Problem to solve:
Among the entries that follow, find the lines holding "Föremål" and say how many there are, with no other words.

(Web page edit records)
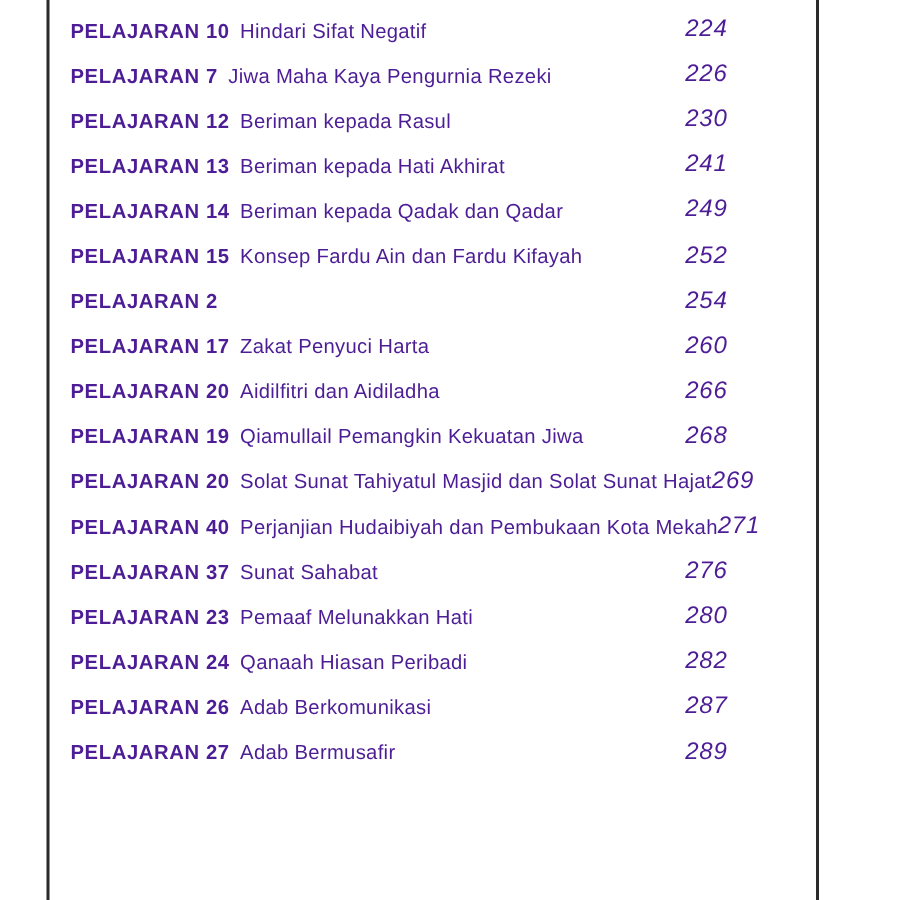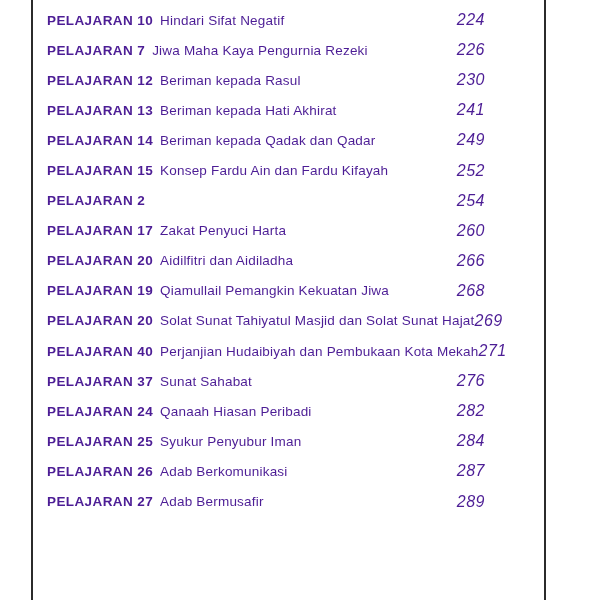--- a/index.html
+++ b/index.html
@@ -161,36 +161,36 @@
   </div>
 
   <div class="toc-row">
     <span class="entry">
       <span class="lesson-label">PELAJARAN 37</span>
       <span class="lesson-title">Sunat Sahabat</span>
     </span>
     <span class="page-num">276</span>
   </div>
 
+  <div class="toc-row">
+    <span class="entry">
+      <span class="lesson-label">PELAJARAN 23</span>
+      <span class="lesson-title">Pemaaf Melunakkan Hati</span>
+    </span>
+    <span class="page-num">280</span>
+  </div>
 
   <div class="toc-row">
     <span class="entry">
       <span class="lesson-label">PELAJARAN 24</span>
       <span class="lesson-title">Qanaah Hiasan Peribadi</span>
     </span>
     <span class="page-num">282</span>
   </div>
 
-  <div class="toc-row">
-    <span class="entry">
-      <span class="lesson-label">PELAJARAN 25</span>
-      <span class="lesson-title">Syukur Penyubur Iman</span>
-    </span>
-    <span class="page-num">284</span>
-  </div>
 
   <div class="toc-row">
     <span class="entry">
       <span class="lesson-label">PELAJARAN 26</span>
       <span class="lesson-title">Adab Berkomunikasi</span>
     </span>
     <span class="page-num">287</span>
   </div>
 
   <div class="toc-row">

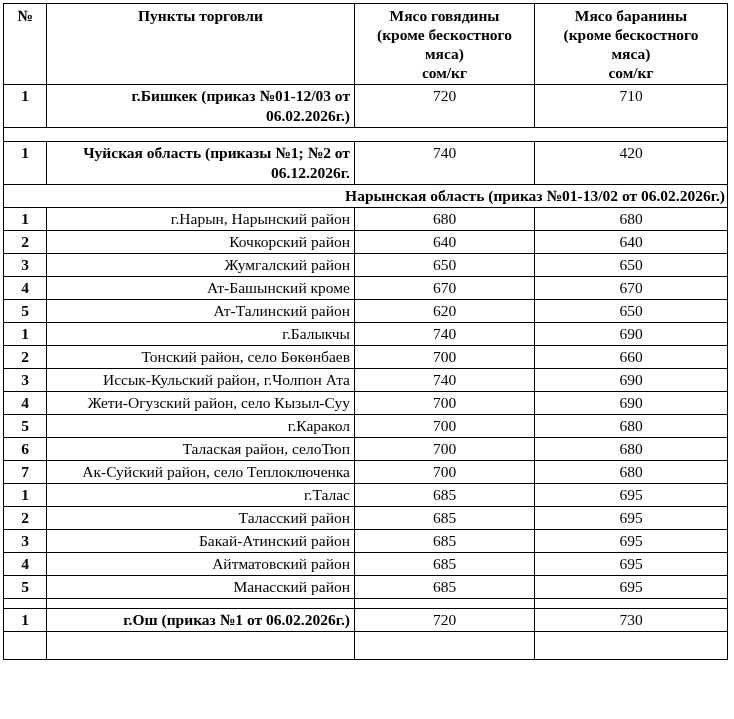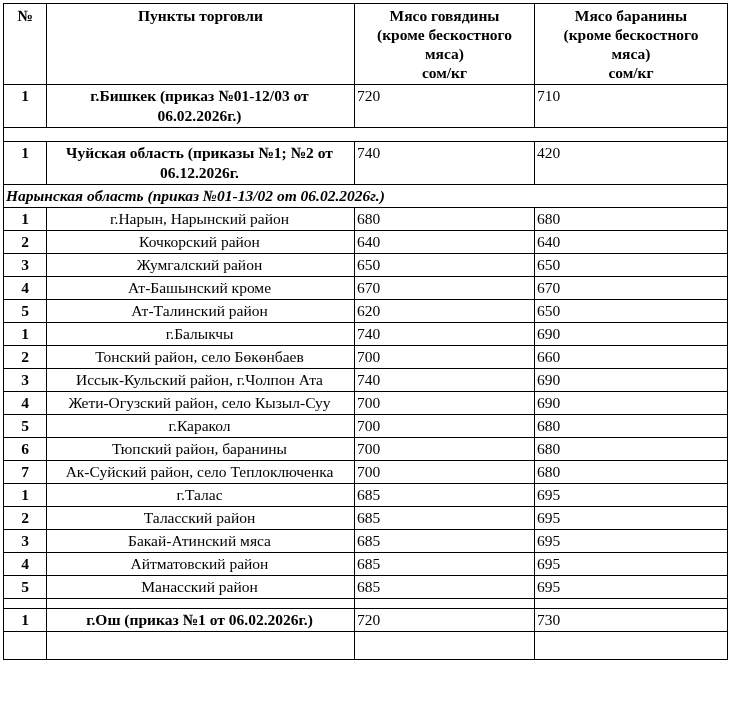--- a/index.html
+++ b/index.html
@@ -28,24 +28,24 @@
     white-space: pre-line;
     padding: 2px 3px;
   }
   td {
     font-size: 15.5px;
     line-height: 20px;
     vertical-align: top;
     padding: 1px 2px;
   }
   td.num { text-align: center; font-weight: bold; }
-  td.name { text-align: center; padding-left: 2px; padding-right: 4px; }
+  td.name { text-align: right; padding-left: 2px; padding-right: 4px; }
   td.name.bold { font-weight: bold; }
-  td.price { text-align: left; }
-  td.section-td { font-weight: bold; text-align: left; font-style: italic; }
+  td.price { text-align: center; }
+  td.section-td { font-weight: bold; text-align: right; }
   td.spacer-merged { height: 14px; }
   td.spacer-td { height: 10px; }
   td.cutoff-td { height: 28px; }
 </style>
 </head>
 <body>
 
 <table class="price-table">
   <colgroup>
     <col style="width:43px">
@@ -141,21 +141,21 @@
         <td class="price">690</td>
       </tr>
       <tr>
         <td class="num">5</td>
         <td class="name">г.Каракол</td>
         <td class="price">700</td>
         <td class="price">680</td>
       </tr>
       <tr>
         <td class="num">6</td>
-        <td class="name">Тюпский район, баранины</td>
+        <td class="name">Талаская район, селоТюп</td>
         <td class="price">700</td>
         <td class="price">680</td>
       </tr>
       <tr>
         <td class="num">7</td>
         <td class="name">Ак-Суйский район, село Теплоключенка</td>
         <td class="price">700</td>
         <td class="price">680</td>
       </tr>
       <tr>
@@ -165,21 +165,21 @@
         <td class="price">695</td>
       </tr>
       <tr>
         <td class="num">2</td>
         <td class="name">Таласский район</td>
         <td class="price">685</td>
         <td class="price">695</td>
       </tr>
       <tr>
         <td class="num">3</td>
-        <td class="name">Бакай-Атинский мяса</td>
+        <td class="name">Бакай-Атинский район</td>
         <td class="price">685</td>
         <td class="price">695</td>
       </tr>
       <tr>
         <td class="num">4</td>
         <td class="name">Айтматовский район</td>
         <td class="price">685</td>
         <td class="price">695</td>
       </tr>
       <tr>

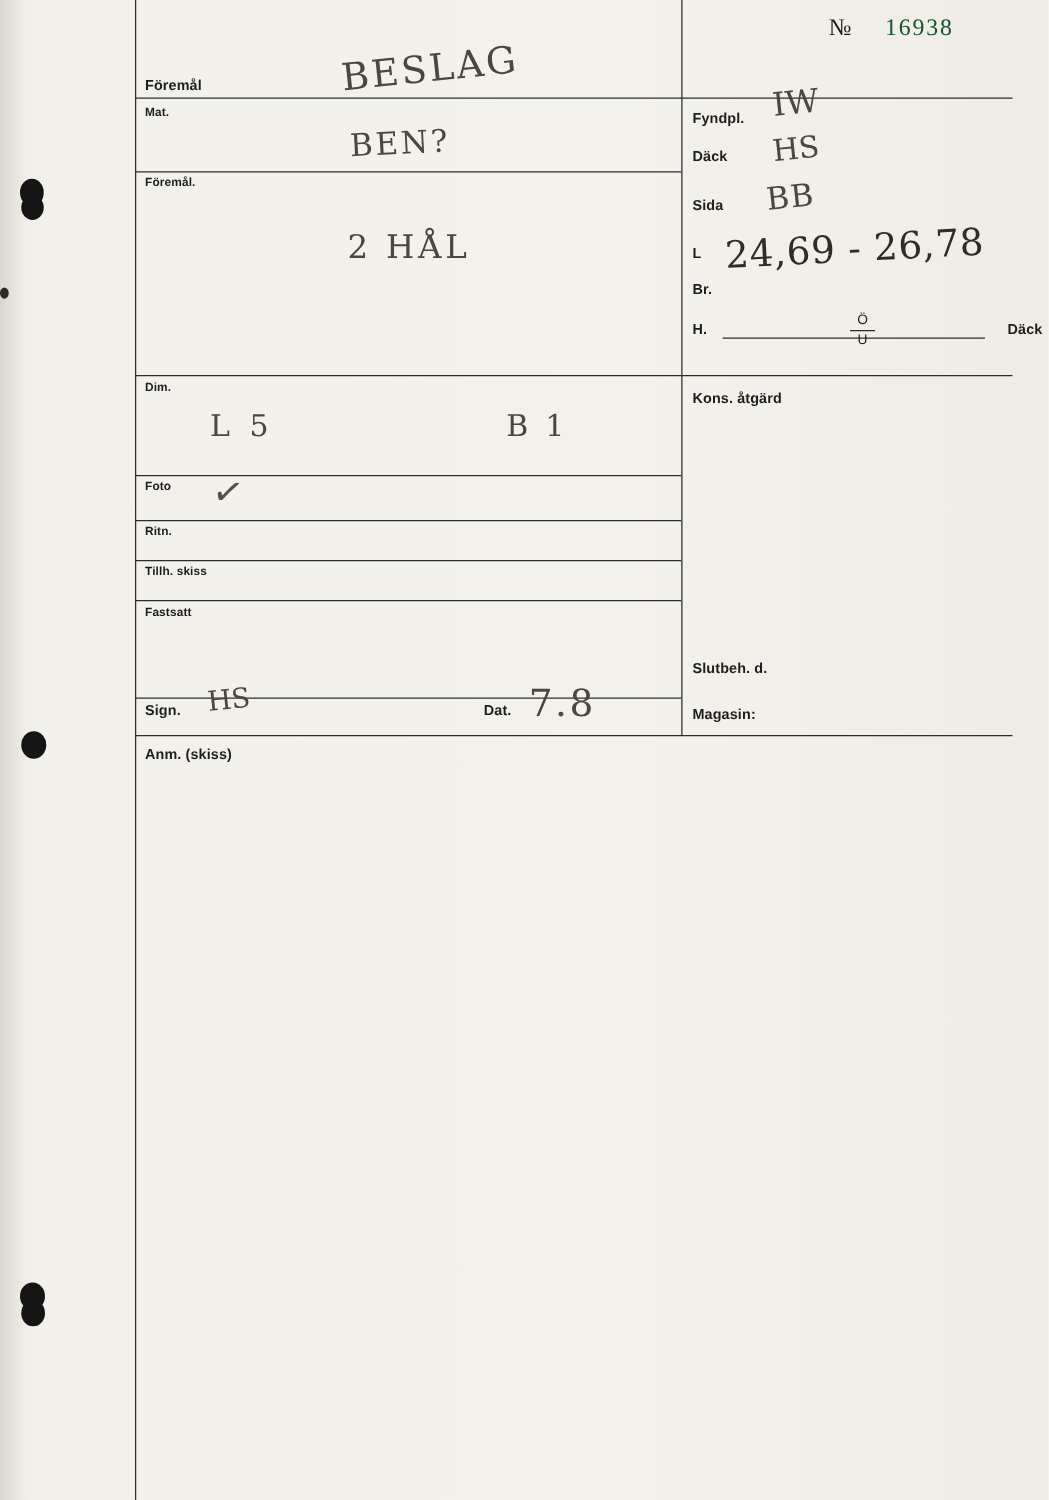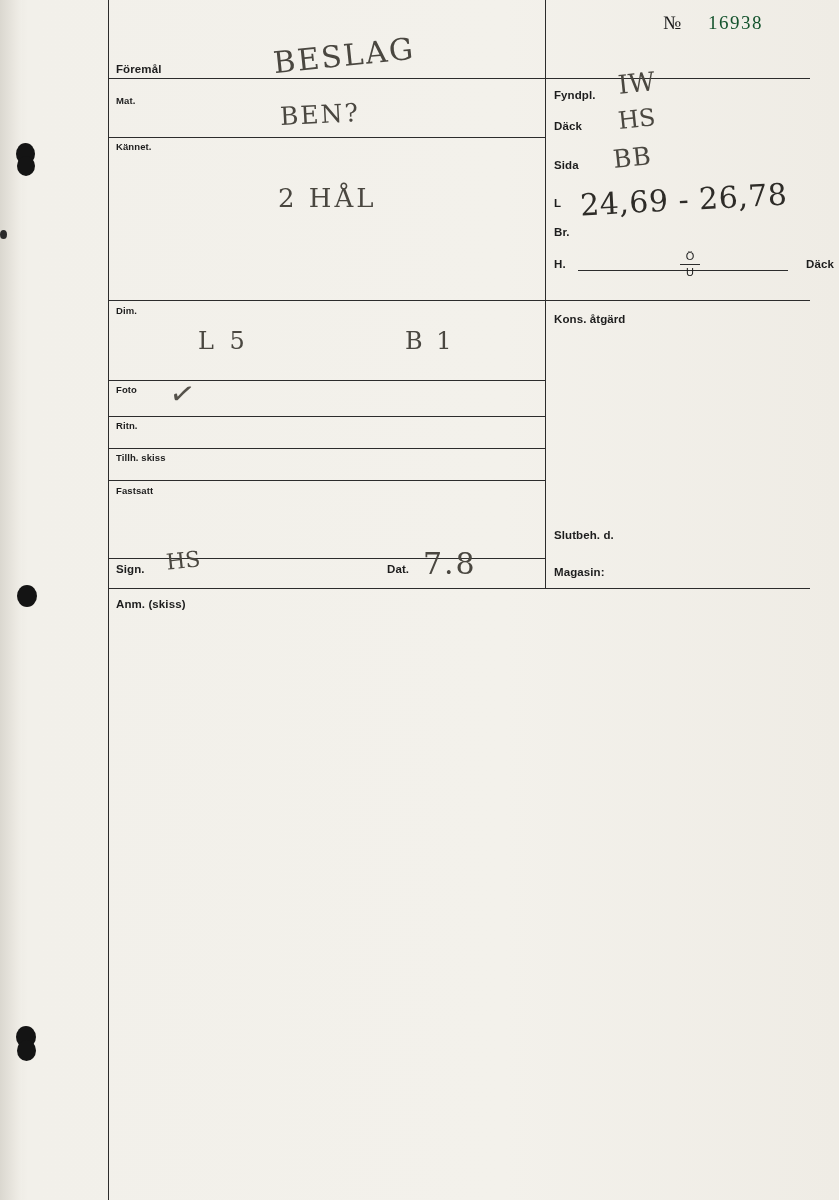--- a/index.html
+++ b/index.html
@@ -139,22 +139,22 @@
     <div class="line" style="left:0px; top:416px; width:437px;"></div>
     <div class="line" style="left:0px; top:448px; width:437px;"></div>
     <div class="line" style="left:0px; top:480px; width:437px;"></div>
     <div class="line" style="left:0px; top:558px; width:437px;"></div>
     <div class="line" style="left:0px; top:588px; width:702px;"></div>
 
     <div class="line" style="left:437px; top:78px; width:265px;"></div>
     <div class="line" style="left:437px; top:300px; width:265px;"></div>
 
     <div class="lbl md" style="left:8px; top:63px;">Föremål</div>
-    <div class="lbl sm" style="left:8px; top:95px;">Mat.</div>
-    <div class="lbl sm" style="left:8px; top:141px;">Kännet.</div>
+    <div class="lbl sm" style="left:8px; top:85px;">Mat.</div>
+    <div class="lbl sm" style="left:8px; top:141px;">Föremål.</div>
     <div class="lbl sm" style="left:8px; top:305px;">Dim.</div>
     <div class="lbl sm" style="left:8px; top:384px;">Foto</div>
     <div class="lbl sm" style="left:8px; top:420px;">Ritn.</div>
     <div class="lbl sm" style="left:8px; top:452px;">Tillh. skiss</div>
     <div class="lbl sm" style="left:8px; top:485px;">Fastsatt</div>
     <div class="lbl md" style="left:8px; top:563px;">Sign.</div>
     <div class="lbl md" style="left:279px; top:563px;">Dat.</div>
     <div class="lbl md" style="left:8px; top:598px;">Anm. (skiss)</div>
 
     <div class="lbl md" style="left:446px; top:89px;">Fyndpl.</div>
@@ -174,21 +174,21 @@
     <div class="lbl md" style="left:446px; top:529px;text-align:center;">Slutbeh. d.</div>
     <div class="lbl md" style="left:446px; top:566px;">Magasin:</div>
 
     <div class="num-sym" style="left:555px; top:12px;">№</div>
     <div class="num-val" style="left:600px; top:12px;">16938</div>
 
     <div class="hand pencil rotneg" style="left:165px; top:38px; font-size:30px; letter-spacing:2px;">BESLAG</div>
     <div class="hand pencil rotneg2" style="left:172px; top:100px; font-size:25px; letter-spacing:2px;">BEN?</div>
     <div class="hand pencil" style="left:170px; top:183px; font-size:26px; letter-spacing:3px;">2  HÅL</div>
 
-    <div class="hand pencil" style="left:90px; top:327px; font-size:24px; letter-spacing:4px;">L 5</div>
+    <div class="hand pencil" style="left:60px; top:327px; font-size:24px; letter-spacing:4px;">L 5</div>
     <div class="hand pencil" style="left:297px; top:327px; font-size:24px; letter-spacing:3px;">B 1</div>
 
     <div class="check" style="left:62px; top:376px;">✓</div>
 
     <div class="hand pencil rotneg" style="left:58px; top:548px; font-size:22px;">HS</div>
     <div class="hand pencil" style="left:315px; top:546px; font-size:30px; letter-spacing:2px;">7.8</div>
 
     <div class="hand pencil rotneg" style="left:510px; top:68px; font-size:26px;">IW</div>
     <div class="hand pencil rotneg" style="left:510px; top:105px; font-size:24px;">HS</div>
     <div class="hand pencil rotneg" style="left:505px; top:143px; font-size:25px; letter-spacing:1px;">BB</div>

Finished exercise:
2